_Assignment_
Which lines of the entries below run from the one holding "margin: 4px ->" to the one holding "html: <h2>九、关于机关运行经费支出说明</h2> ->", inclusive? Set down exactly those lines and no others.

_Data section_
Start of Block

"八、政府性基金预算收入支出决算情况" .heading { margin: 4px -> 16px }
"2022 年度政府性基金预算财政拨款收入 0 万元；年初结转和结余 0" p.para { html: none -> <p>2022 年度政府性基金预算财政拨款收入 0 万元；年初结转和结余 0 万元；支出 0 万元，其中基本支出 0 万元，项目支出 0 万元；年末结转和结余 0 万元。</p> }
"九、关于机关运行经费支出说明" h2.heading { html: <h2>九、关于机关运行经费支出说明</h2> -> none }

End of Block
Start of Block

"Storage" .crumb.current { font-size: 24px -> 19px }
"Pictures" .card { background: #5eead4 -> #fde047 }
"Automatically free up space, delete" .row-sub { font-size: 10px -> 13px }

End of Block

_Your response_
"八、政府性基金预算收入支出决算情况" .heading { margin: 4px -> 16px }
"2022 年度政府性基金预算财政拨款收入 0 万元；年初结转和结余 0" p.para { html: none -> <p>2022 年度政府性基金预算财政拨款收入 0 万元；年初结转和结余 0 万元；支出 0 万元，其中基本支出 0 万元，项目支出 0 万元；年末结转和结余 0 万元。</p> }
"九、关于机关运行经费支出说明" h2.heading { html: <h2>九、关于机关运行经费支出说明</h2> -> none }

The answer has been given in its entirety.